ELEIÇÕES

Janela e federações partidárias ajudam a explicar crise dentro do tucanato

Para um dos fundadores do partido, o ex-deputado Fábio Feldmann, que deixou a legenda em 2005, a sigla enfrenta uma crise de identidade e não sabe onde se colocar no momento que o país vive

Deborah Hana Cardoso
postado em 07/03/2022 14:28 / atualizado em 07/03/2022 14:29
Prévias do PSDB oficializaram pré-candidatura de João Doria à Presidência pela sigla -  (crédito:  Carlos Vieira/CB/DA.PRESS)
Prévias do PSDB oficializaram pré-candidatura de João Doria à Presidência pela sigla - (crédito: Carlos Vieira/CB/DA.PRESS)
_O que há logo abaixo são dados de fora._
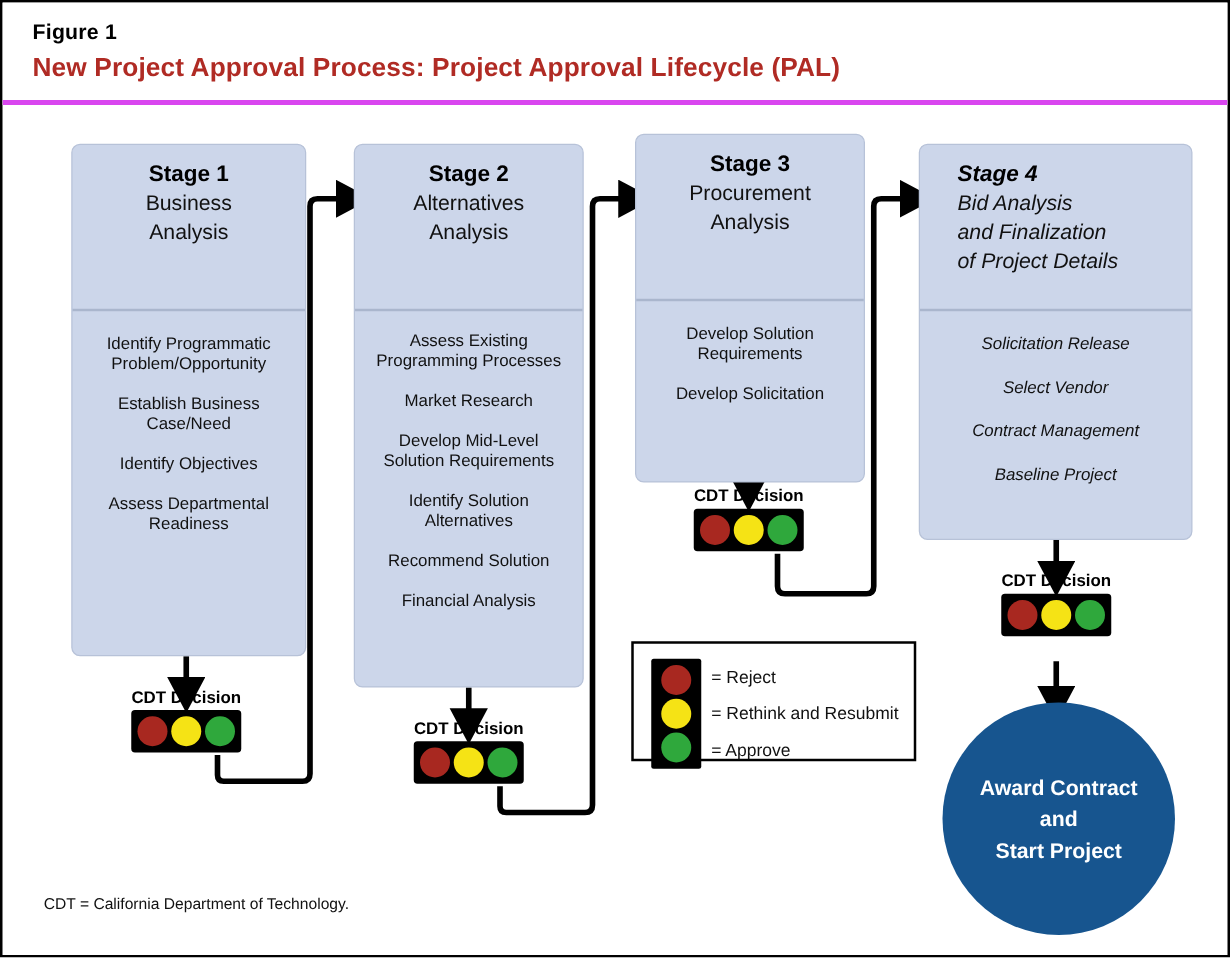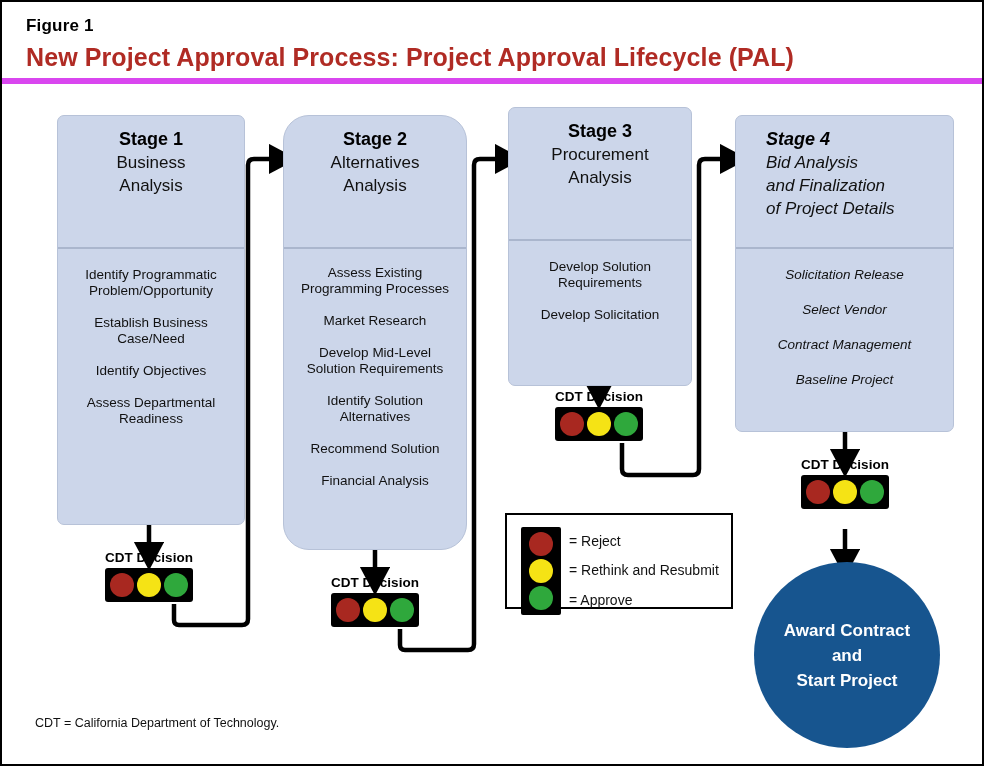--- a/index.html
+++ b/index.html
@@ -9,31 +9,31 @@
     width:984px;height:766px;
     background:#ffffff;
     border:2px solid #000000;
     box-sizing:border-box;
     overflow:hidden;
   }
   
   #header{
     position:absolute;left:0;top:0;width:980px;height:82px;
     box-sizing:border-box;
-    border-bottom:6px solid #d946ef;
+    border-bottom:4px solid #d946ef;
     background:#ffffff;
   }
   #fig-label{
     position:absolute;left:24px;top:14px;
     font-size:17px;font-weight:bold;color:#000000;
     letter-spacing:.2px;
   }
   #fig-title{
     position:absolute;left:24px;top:41px;
-    font-size:25px;font-weight:bold;color:#b02b24;
+    font-size:21px;font-weight:bold;color:#b02b24;
     letter-spacing:.1px;white-space:nowrap;
   }
   
   .stage{
     position:absolute;
     background:#ccd6ea;
     border:1px solid #b7c2d8;
     border-radius:7px;
     box-sizing:border-box;
   }
@@ -157,21 +157,21 @@
       <div class="stage-item">Identify Programmatic
 Problem/Opportunity</div>
       <div class="stage-item">Establish Business
 Case/Need</div>
       <div class="stage-item">Identify Objectives</div>
       <div class="stage-item">Assess Departmental
 Readiness</div>
     </div>
   </div>
 
-  <div class="stage" style="left:281px;top:113px;width:184px;height:435px;border-radius:26px;">
+  <div class="stage" style="left:281px;top:113px;width:184px;height:435px;">
     <div class="stage-head" style="height:133px;">
       <div class="stage-num">Stage 2</div>
       <div class="stage-sub">Alternatives
 Analysis</div>
     </div>
     <div class="stage-body" style="padding-top:16px;">
       <div class="stage-item">Assess Existing
 Programming Processes</div>
       <div class="stage-item">Market Research</div>
       <div class="stage-item">Develop Mid-Level

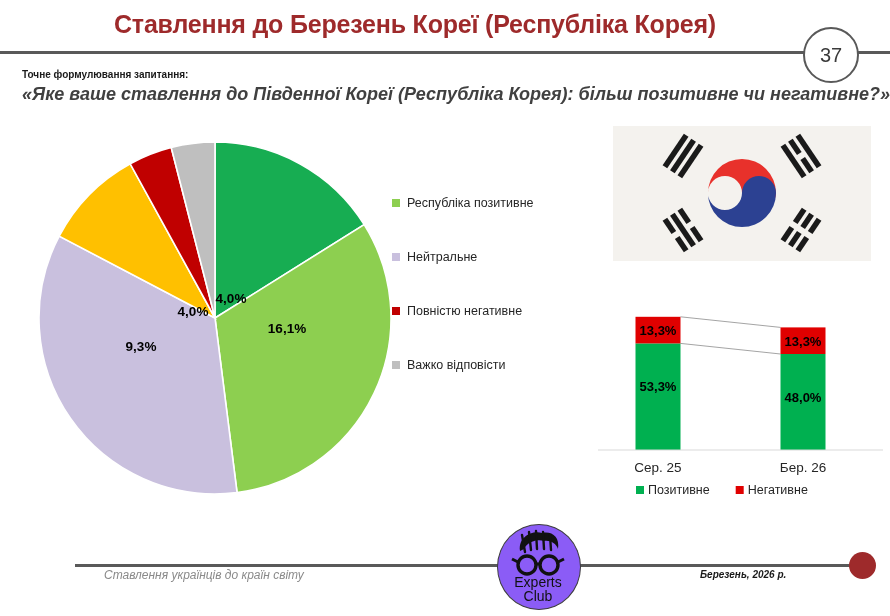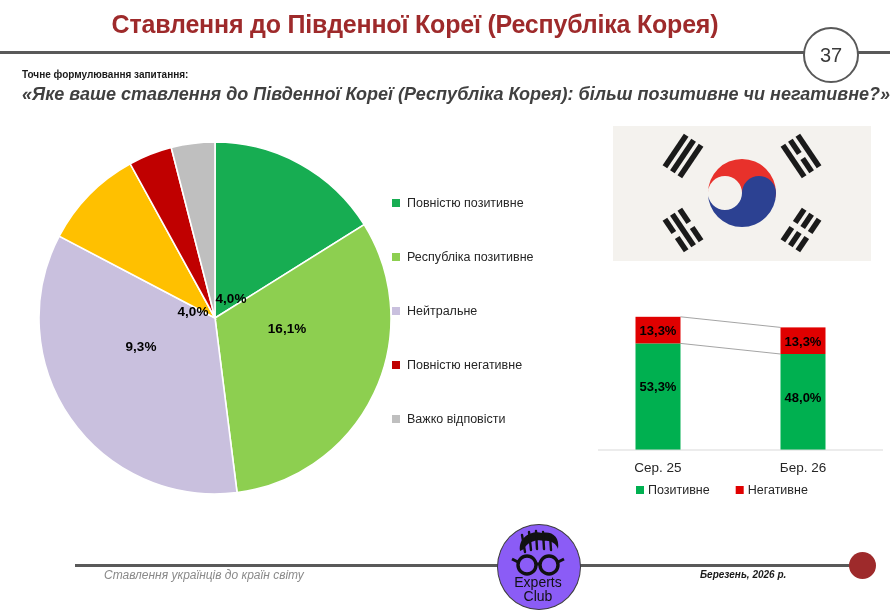--- a/index.html
+++ b/index.html
@@ -129,21 +129,21 @@
     position:absolute;left:700px;top:569px;
     font-size:10px;font-style:italic;font-weight:bold;color:#1a1a1a;
     white-space:nowrap;
   }
 </style>
 </head>
 <body>
 
 <div id="slide">
 
-  <div class="title">Ставлення до Південної Кореї (Республіка Корея)</div>
+  <div class="title">Ставлення до Березень Кореї (Республіка Корея)</div>
   <div class="header-rule"></div>
   <div class="page-badge">37</div>
 
   <div class="q-label">Точне формулювання запитання:</div>
   <div class="q-text">«Яке ваше ставлення до Південної Кореї (Республіка Корея): більш позитивне чи негативне?»</div>
 
   <div id="pie-wrap">
     <svg id="pie-svg" width="360" height="360" viewBox="0 0 360 360">
       <g id="pie-slices">
           <path d="M 180 180 L 180.00 4.00 A 176 176 0 0 1 329.19 86.63 Z" fill="#17AD52" stroke="#ffffff" stroke-width="1.6"></path>
@@ -158,24 +158,20 @@
           <text x="300" y="382" class="slice-label" text-anchor="middle">31,9%</text>
           <text x="83" y="405" class="slice-label" text-anchor="middle">34,7%</text>
           <text x="106" y="213" class="slice-label" text-anchor="middle">9,3%</text>
           <text x="158" y="178" class="slice-label" text-anchor="middle">4,0%</text>
           <text x="196" y="165" class="slice-label" text-anchor="middle">4,0%</text>
         </g>
     </svg>
   </div>
 
   <div id="pie-legend">
-    <div class="legend-row">
-      <span class="legend-swatch" style="background: rgb(23, 173, 82);"></span>
-      <span class="legend-text">Повністю позитивне</span>
-    </div>
     <div class="legend-row">
       <span class="legend-swatch" style="background: rgb(141, 207, 80);"></span>
       <span class="legend-text">Республіка позитивне</span>
     </div>
     <div class="legend-row">
       <span class="legend-swatch" style="background: rgb(201, 192, 222);"></span>
       <span class="legend-text">Нейтральне</span>
     </div>
     <div class="legend-row">
       <span class="legend-swatch" style="background: rgb(192, 0, 0);"></span>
O PSDB chegou cheio de problemas à janela partidária, período que os parlamentares têm para mudar de partido sem a perda do mandato pelo Tribunal Superior Eleitoral (TSE). A sigla coleciona perfis que vão de grupos ligados à agenda do presidente Jair Bolsonaro (PL) a outros que fazem oposição ao chefe do Executivo, como os tucanos da velha guarda Aloysio Nunes, José Serra, Tasso Jereissati e José Aníbal. De acordo com um dos fundadores da legenda, o ex-deputado Fábio Feldmann, que deixou o PSDB em 2005, a sigla enfrenta uma crise de identidade e não sabe onde se colocar no momento que o país vive.

Desfiliações foram confirmadas por meio de interlocutores ao Correio, como o ex-líder do partido na Câmara Rodrigo Castro (MG), Rose Modesto (MT) e Mara Rocha (AC) — a última é apontada como alinhada ao governo Bolsonaro e deve sair candidata ao governo de seu estado. A reportagem procurou os três parlamentares e não obteve resposta. Há expectativas de filiações vindas do União Brasil (PSL e DEM) e do Centrão (PP e PL). O governador do Rio Grande do Sul, Eduardo Leite, segue em tratativas com o PSD.

Ainda no âmbito das movimentações deste ano, existem as federações partidárias. Um interlocutor destacou que há negociações sobre uma federação entre PSDB, União Brasil e MDB. “Não é impossível, mas é pouco provável”. PSDB já se federou com Cidadania. Outro interlocutor do União Brasil disse: “É difícil fazer federação com o PSDB. João Doria não empolga no Nordeste e ACM Neto quer ser governador”.

Antecedentes

Um alerta acendeu em 2018, quando o ex-governador paulista Geraldo Alckmin ficou para trás logo no primeiro turno, com 4,76% dos votos — o pior desempenho em uma eleição geral do partido desde o mandato de Fernando Henrique Cardoso (1995-2002). O eleitorado que não votava no PT migrou para Jair Bolsonaro, que ganhou naquele ano.

De acordo com o suplente de senador José Aníbal (SP), naquela eleição, a legenda não conseguiu captar a polarização. “Perdemos o protagonismo à Presidência da República e, em 2019, o parlamento”, disse. Em sua avaliação, há outro fato que se soma a isso: a eleição do governador João Doria. “Ele ia perder para Márcio França e então se agarrou ao BolsoDoria”, afirmou.

Para Feldmann, atribuir à crise do partido a Doria não é razoável, mas ele destacou que “todo governador de São Paulo é um presidenciável”. E completou: “Doria demonstrou uma absoluta incapacidade de ocupar um espaço que seria naturalmente dele por ser governador de São Paulo”. 

Segundo o CEO da consultoria de Risco Político, Dharma Politics, Creomar de Souza, o problema é anterior e começa em 2016, quando Doria se tornou prefeito de São Paulo e “fez um movimento para garantir sua candidatura ao governo paulista, de tomada do diretório estadual”. Os derrotados, apoiadores de Geraldo Alckmin — que acaba de confirmar filiação ao PSB —, foram convidados a se retirar do partido. “Esse intento de Doria de se posicionar como a maior liderança do partido começou um processo de desgaste da sigla”, pontuou Feldmann.

Vale destacar que agora há uma pressão interna no PSDB para que Doria deixe a disputa. Ele admitiu recentemente que poderá retirar sua candidatura ao Palácio do Planalto mais à frente. “O PSDB não ter um candidato à Presidência é um peso para o tamanho e história do partido”, finalizou o ex-tucano.